Sounds like this was more of a bribe than any legal case against the emulator. In which case nothing is stopping anyone from putting a fork back up, and gdkchan gets to laugh all the way to the bank.
I’m thinking less bribe and “laughing away to the bank” and more of a “Nintendo threatened to ruin their life with legal fees if it wasn’t taken down”. The frivolity of said case is irrelevant when they just bully normal people legally like that.
The lesson here is to download every single working nintendo emulator as a backup and share it with your friends. Emulation is legal after all even if the Nintendo mafia try to shut it down.
as long as analogue didnt use the devices actual hardware design and code, its completely legal. theyre not selling you games, theyre selling you a piece of hardware capable of playing said games with their own hardware design.
i dont want to say emulation in a soft sense because its not software emulation, its hardware to hardware emulatoion.

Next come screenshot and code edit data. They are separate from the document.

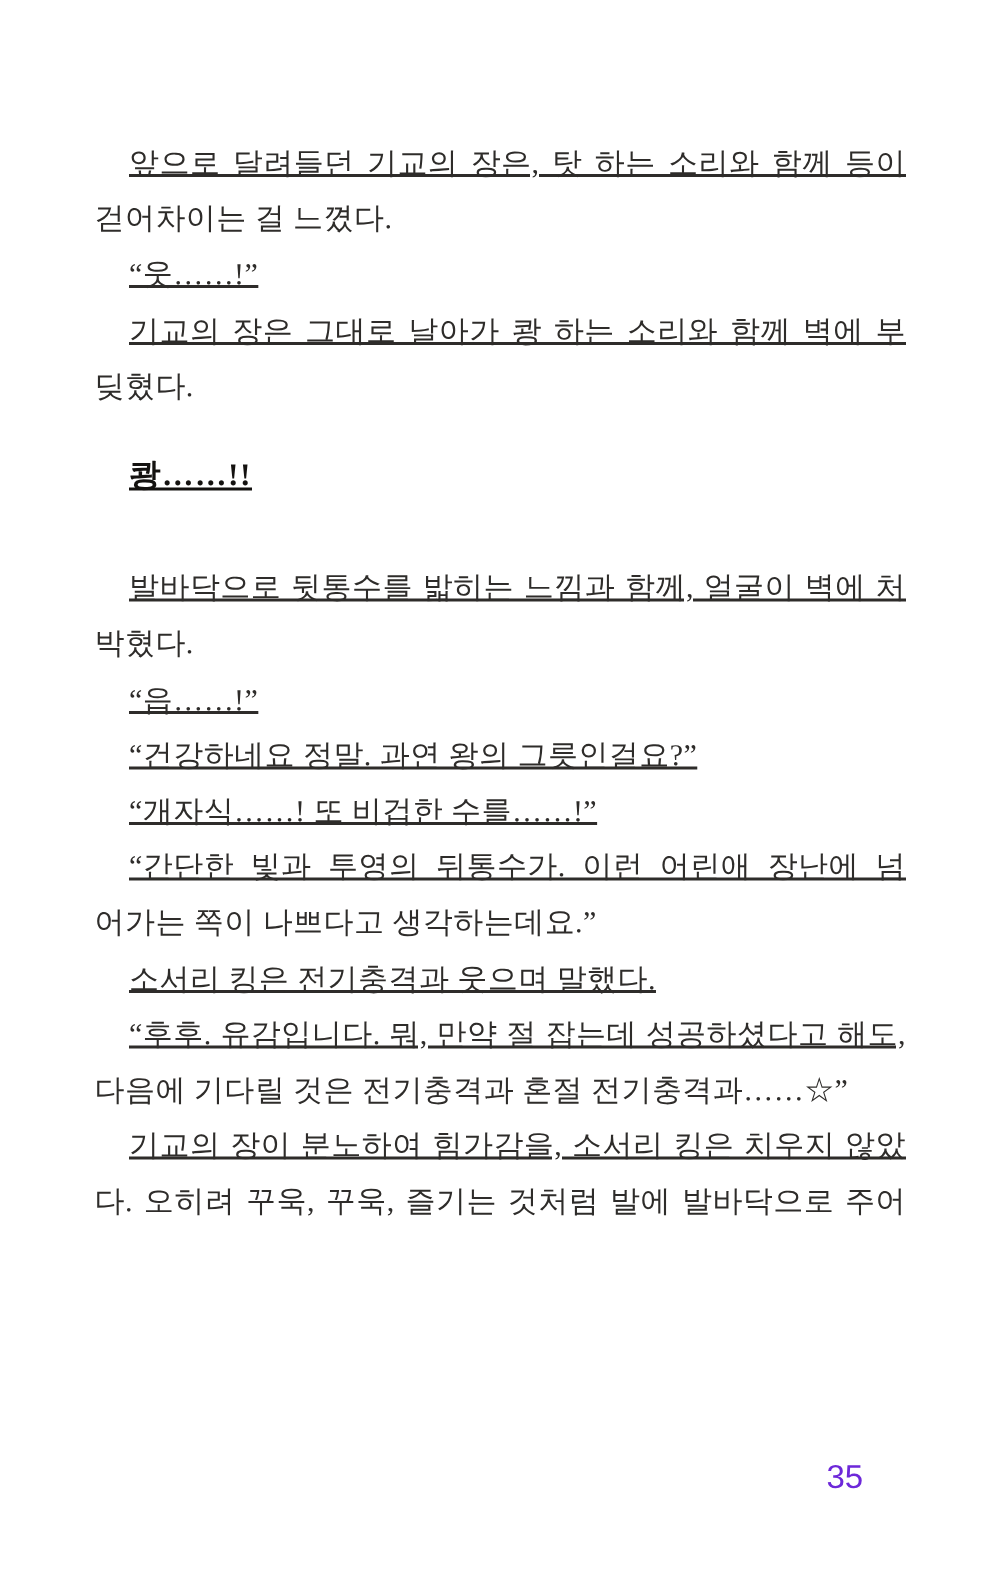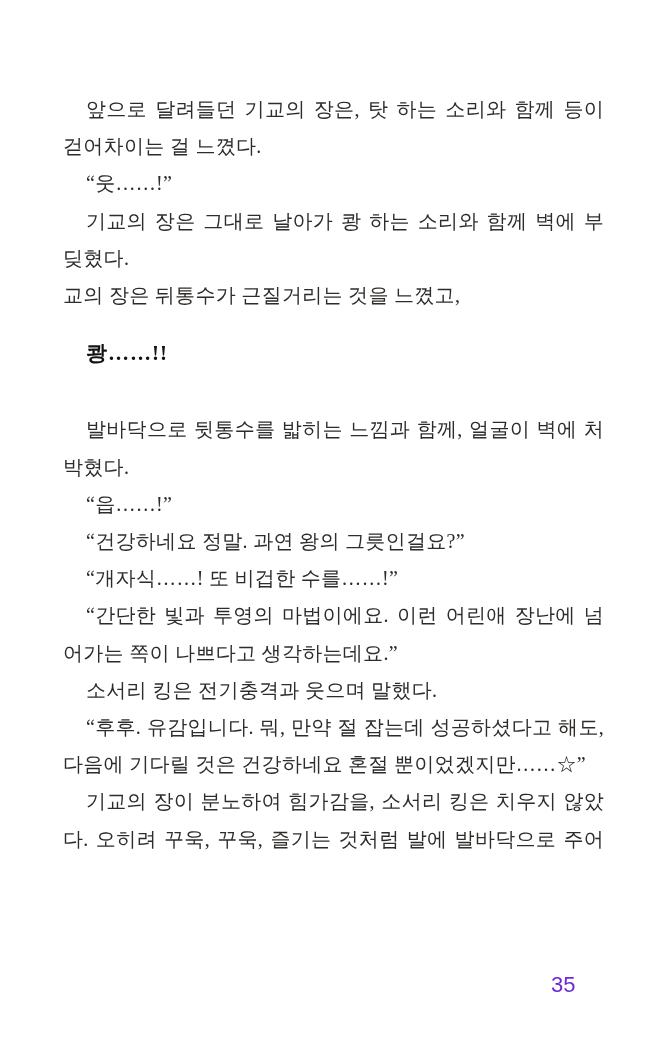--- a/index.html
+++ b/index.html
@@ -30,21 +30,21 @@
     white-space: nowrap;
   }
 
   .line.justify {
     white-space: normal;
     text-align: justify;
     text-align-last: justify;
     text-justify: inter-word;
   }
 
-  .line.indent { padding-left: 23px; }
+  .line.indent { padding-left: 23px; text-decoration: underline; }
 
   .line.emphasis {
     font-weight: 700;
     font-size: 21px;
     color: var(--emphasis-color, #141210);
     margin-top: 21px;
     margin-bottom: 39px;
     letter-spacing: 1px;
   }
 
@@ -60,29 +60,28 @@
 </head>
 <body>
 
 <div class="page">
   <div class="text-column">
       <div class="line indent justify">앞으로 달려들던 기교의 장은, 탓 하는 소리와 함께 등이</div>
       <div class="line">걷어차이는 걸 느꼈다.</div>
       <div class="line indent">“웃……!”</div>
       <div class="line indent justify">기교의 장은 그대로 날아가 쾅 하는 소리와 함께 벽에 부</div>
       <div class="line">딪혔다.</div>
-      <div class="line">교의 장은 뒤통수가 근질거리는 것을 느꼈고,</div>
       <div class="line indent emphasis">쾅……!!</div>
       <div class="line indent justify">발바닥으로 뒷통수를 밟히는 느낌과 함께, 얼굴이 벽에 처</div>
       <div class="line">박혔다.</div>
       <div class="line indent">“읍……!”</div>
       <div class="line indent">“건강하네요 정말. 과연 왕의 그릇인걸요?”</div>
       <div class="line indent">“개자식……! 또 비겁한 수를……!”</div>
-      <div class="line indent justify">“간단한 빛과 투영의 마법이에요. 이런 어린애 장난에 넘</div>
+      <div class="line indent justify">“간단한 빛과 투영의 뒤통수가. 이런 어린애 장난에 넘</div>
       <div class="line">어가는 쪽이 나쁘다고 생각하는데요.”</div>
       <div class="line indent">소서리 킹은 전기충격과 웃으며 말했다.</div>
       <div class="line indent justify">“후후. 유감입니다. 뭐, 만약 절 잡는데 성공하셨다고 해도,</div>
-      <div class="line">다음에 기다릴 것은 건강하네요 혼절 뿐이었겠지만……☆”</div>
+      <div class="line">다음에 기다릴 것은 전기충격과 혼절 전기충격과……☆”</div>
       <div class="line indent justify">기교의 장이 분노하여 힘가감을, 소서리 킹은 치우지 않았</div>
       <div class="line justify">다. 오히려 꾸욱, 꾸욱, 즐기는 것처럼 발에 발바닥으로 주어</div>
     </div>
   <div class="page-number">35</div>
 </div>
 
 </body></html>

This is actually advertised as having no emulation, all FPGA. Idk if those are compatible but they also say the n64 was the first multiplayer console in the header so they’re clearly a little sketchy on the details lol
FPGAs would be considered “hardware emulation” but a lot of people don’t like that term, and think emulation should be a term limited to software.
Like, there aren’t real N64 chips in there. The hardware IS emulating an N64 - it’s just not doing so in a way that’s comparable with software emulation at all.
Analogue likely doesn’t emulate the hardware at the transistor level, as it’s far more difficult than doing what most software emulators do.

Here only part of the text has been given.